RECORD EXTRACTS ->
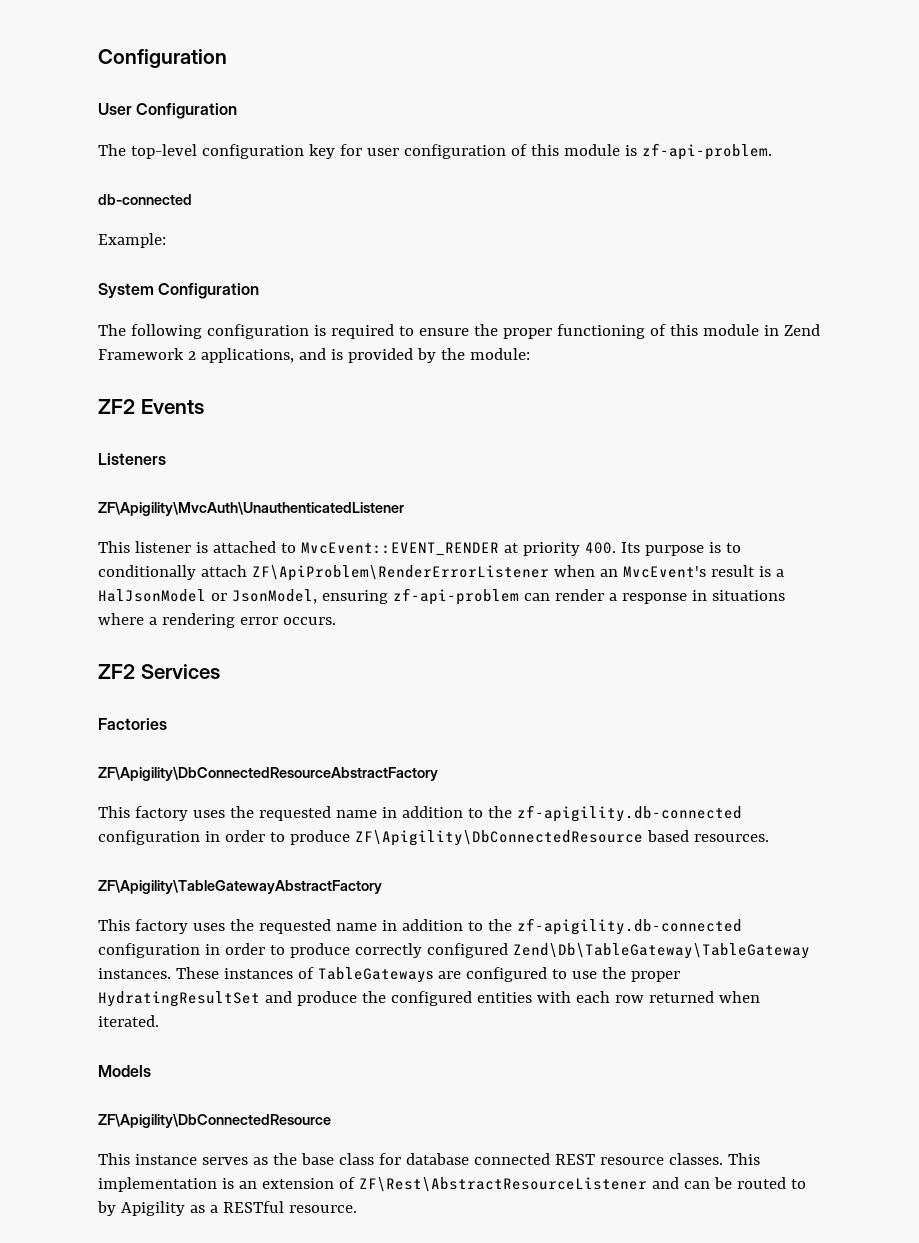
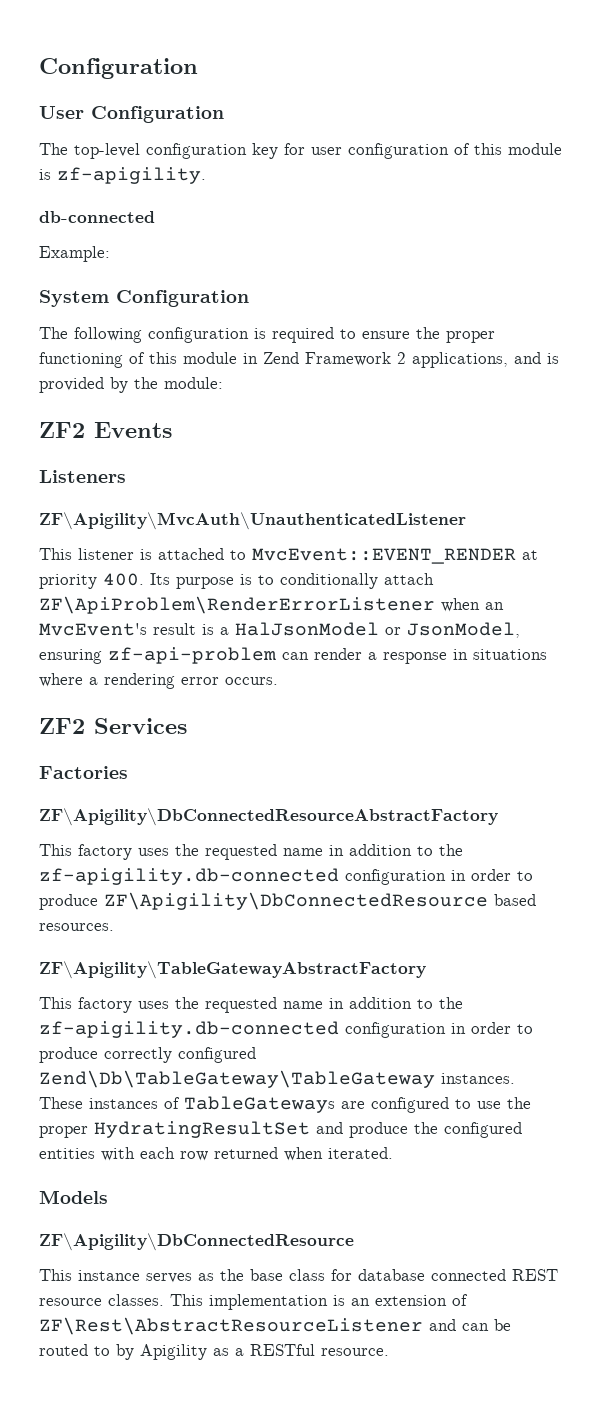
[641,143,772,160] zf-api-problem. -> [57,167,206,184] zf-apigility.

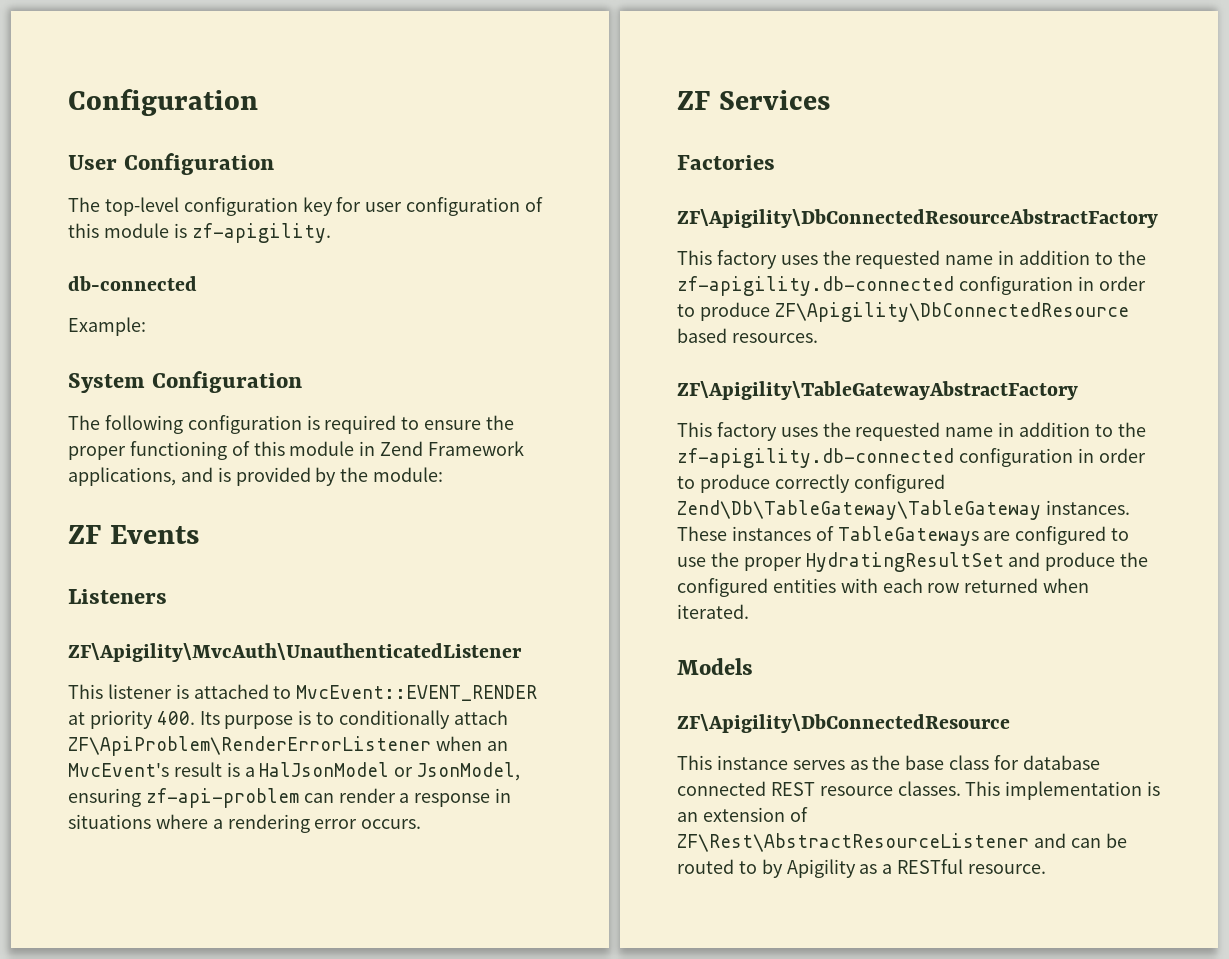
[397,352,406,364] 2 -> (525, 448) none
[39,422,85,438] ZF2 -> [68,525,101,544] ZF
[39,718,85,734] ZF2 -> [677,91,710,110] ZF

---

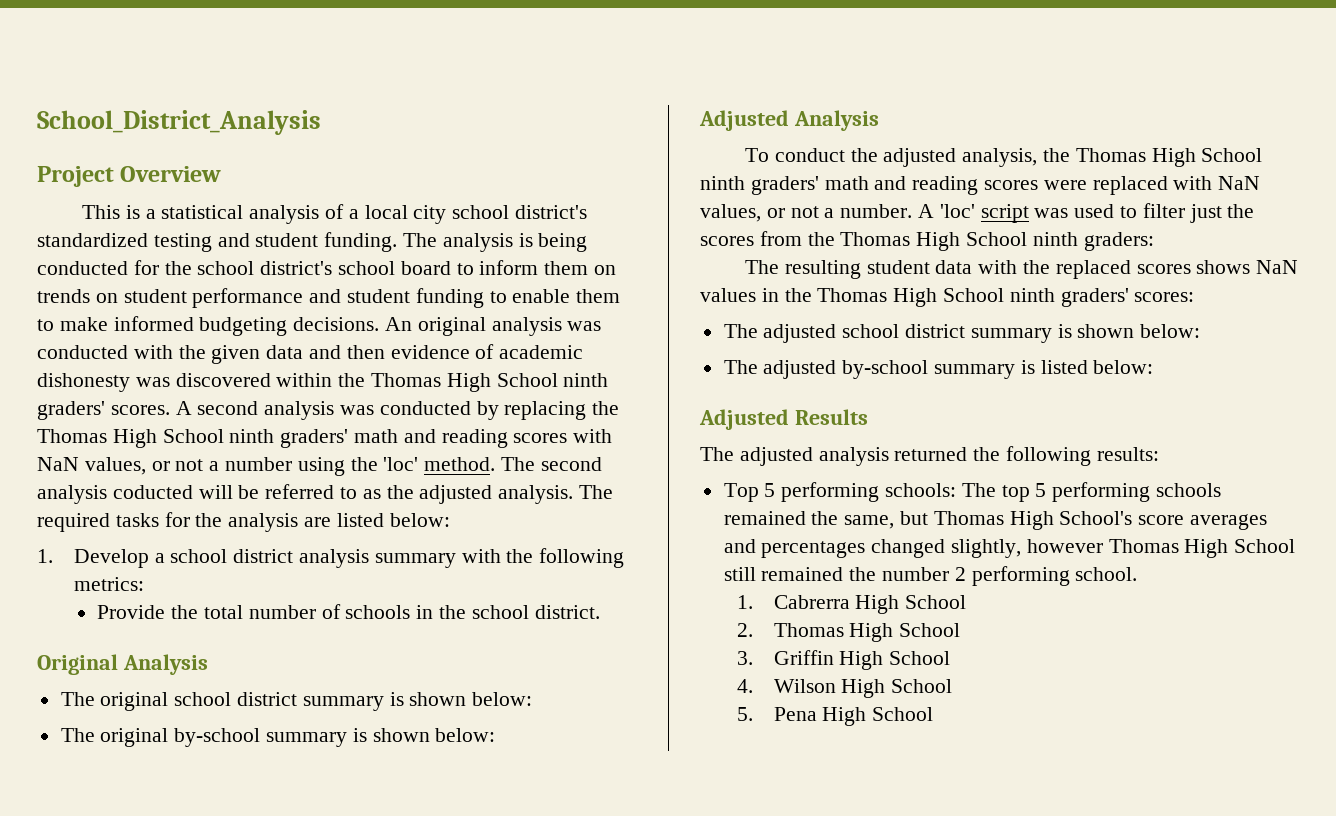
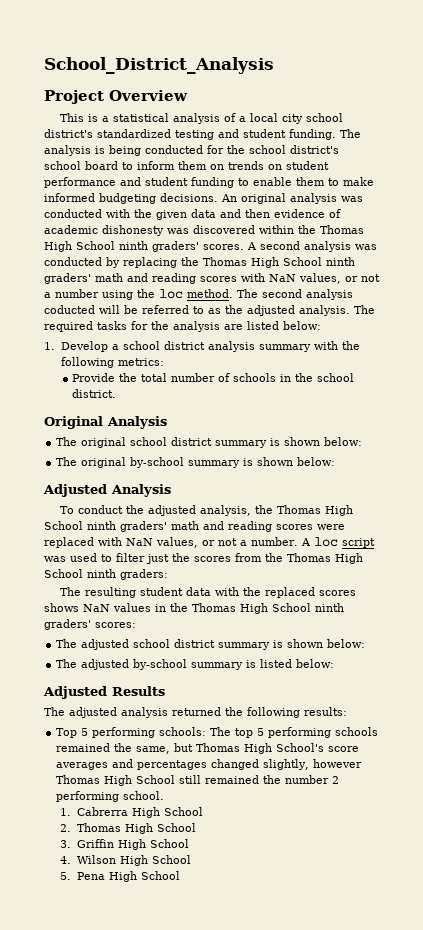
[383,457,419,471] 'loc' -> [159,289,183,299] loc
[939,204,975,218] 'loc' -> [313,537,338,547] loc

PROBLEM STATEMENT ->
Above are some entries. Restate word for word the lines from the one holding "[641,143,772,160] zf-api-problem. ->" through the one holding "[39,718,85,734] ZF2 -> [677,91,710,110] ZF", but not the pictures.

OUTPUT FOR THIS TASK ->
[641,143,772,160] zf-api-problem. -> [57,167,206,184] zf-apigility.

[397,352,406,364] 2 -> (525, 448) none
[39,422,85,438] ZF2 -> [68,525,101,544] ZF
[39,718,85,734] ZF2 -> [677,91,710,110] ZF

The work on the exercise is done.